Monday 2 May 2011

Review: Jeeves and the Feudal Spirit by PG Wodehouse

Reviewing a PG Wodehouse book is like scrutinising a clear night sky and trying to pick out which of the bright, shining, wondrous stars you like the least. Or the best. So basically, it's impossible. And pointless.

Because you see, Wodehouse operates in a different universe to us all. Try and find a way in which his tales of upper-class toffs pratting about in country mansions might relate to the disaffected youth of 21st century Britain, and you're going to draw a blank. It doesn't. It doesn't relate to anyone or anything, because the world these glorious characters inhabit probably never existed.

The adventures of Bertie Wooster, Freddie Widgeon, Psmith and the Blandings crew should really be stocked in the fantasy section of your local bookshop, because this is truly a fairytale world. A world where everyone is stinking rich, they all dress for dinner and 'problems' extend as far as someone's embarassing memoirs being published, or accidentally getting engaged to someone who's ditched a former fiance but will be back in their arms before the day is out.

Some people pick Terry Pratchett's Discworld or JRR Tolkien's Middle Earth as their 'escape all this shit' destination. I choose Totleigh Towers, Brinkley and Market Snodsbury, for Wodehouse's pre-war England is as mystical and alluring a place as any of these fantastical creations.

I unashamedly confess that Bertie Wooster and the fabulous Jeeves are my favourite characters and a few hours spent in their company is never wasted. In this particular novel - which I know I read before as a kid, but am now enjoying afresh in my new deluxe Everyman edition (dust jacket removed before reading, obviously) - Wooster is under threat of unwanted marriage once again, when the formidable Lady Florence Craye suffers a break-up from the fatheaded Stilton Cheesewright.
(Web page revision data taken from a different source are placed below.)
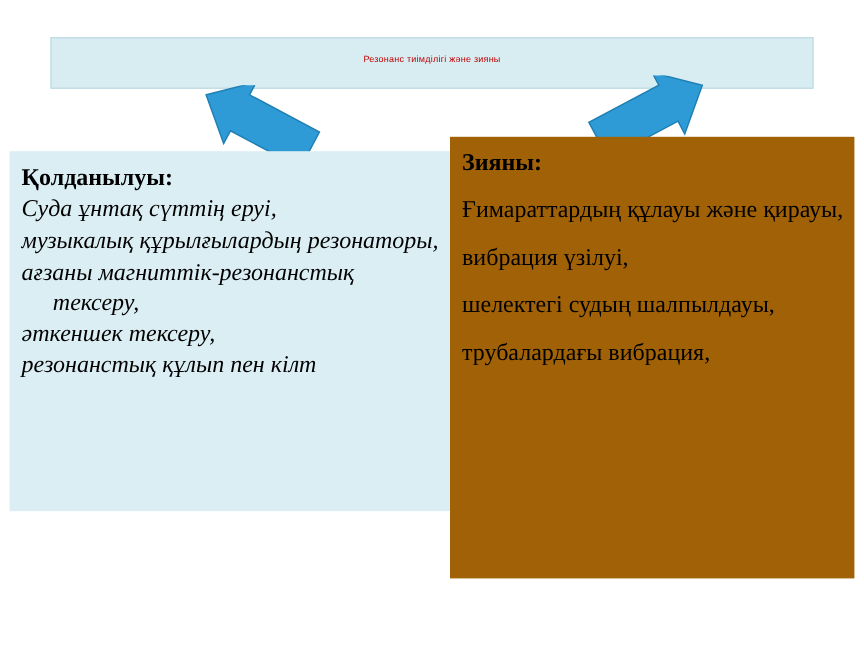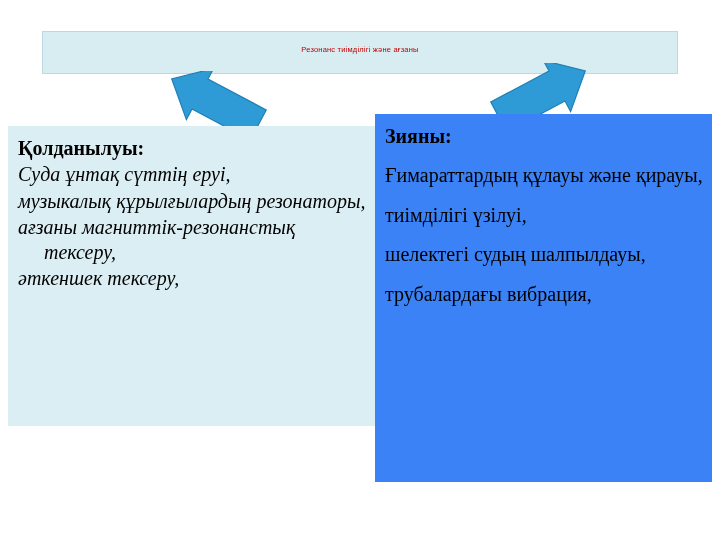"Резонанс тиімділігі және ағзаны" div.title-text { text: ағзаны -> зияны }
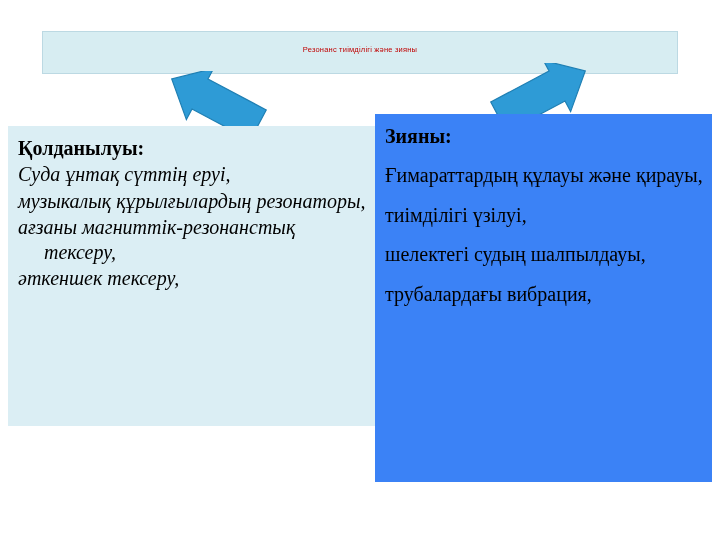"Зияны:" .panel-right { background: #3b82f6 -> #a16207 }
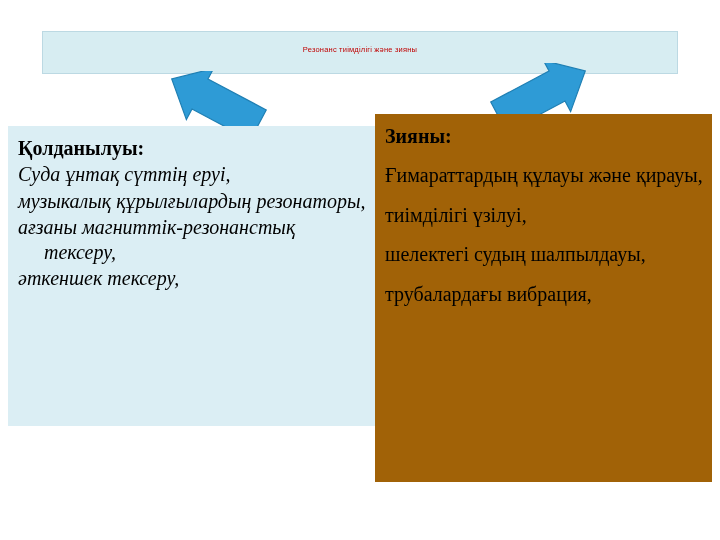"тиімділігі үзілуі," div.panel-line { text: тиімділігі -> вибрация }
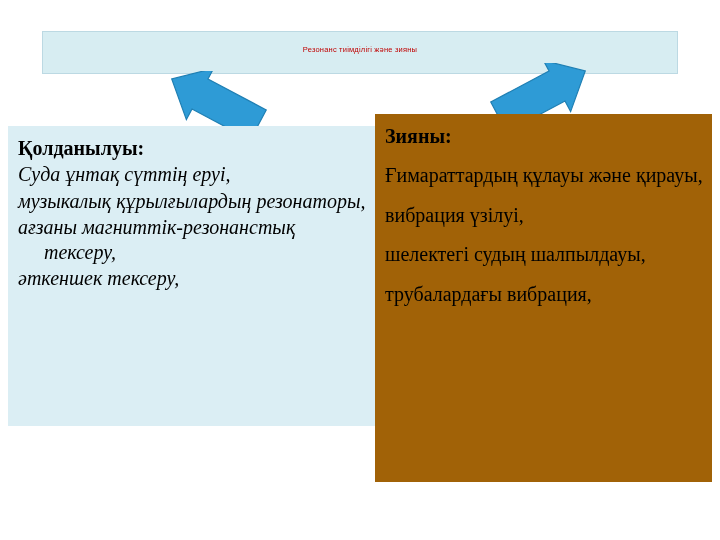"резонанстық құлып пен кілт" div.panel-line { html: none -> <div>резонанстық құлып пен кілт</div> }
With his liberty at risk, Bertie must try to reunited the star-crossed lovers while helping Aunt Dahlia to get out of a fix concerning her husband Tom, a pearl necklace and her ever-present weekly women's magazine, Milady's Boudoir.

As fast as Bertie screws everything up, Jeeves shimmies in to set things straight again, to happy endings all round. Ahh, bliss.

(For me, there is always at least one 'laugh out loud' moment in every Wodehouse novel and this one concerned the rather tiresome life of oysters. I won't repeat it here - you need to be there, really - but look out for it.)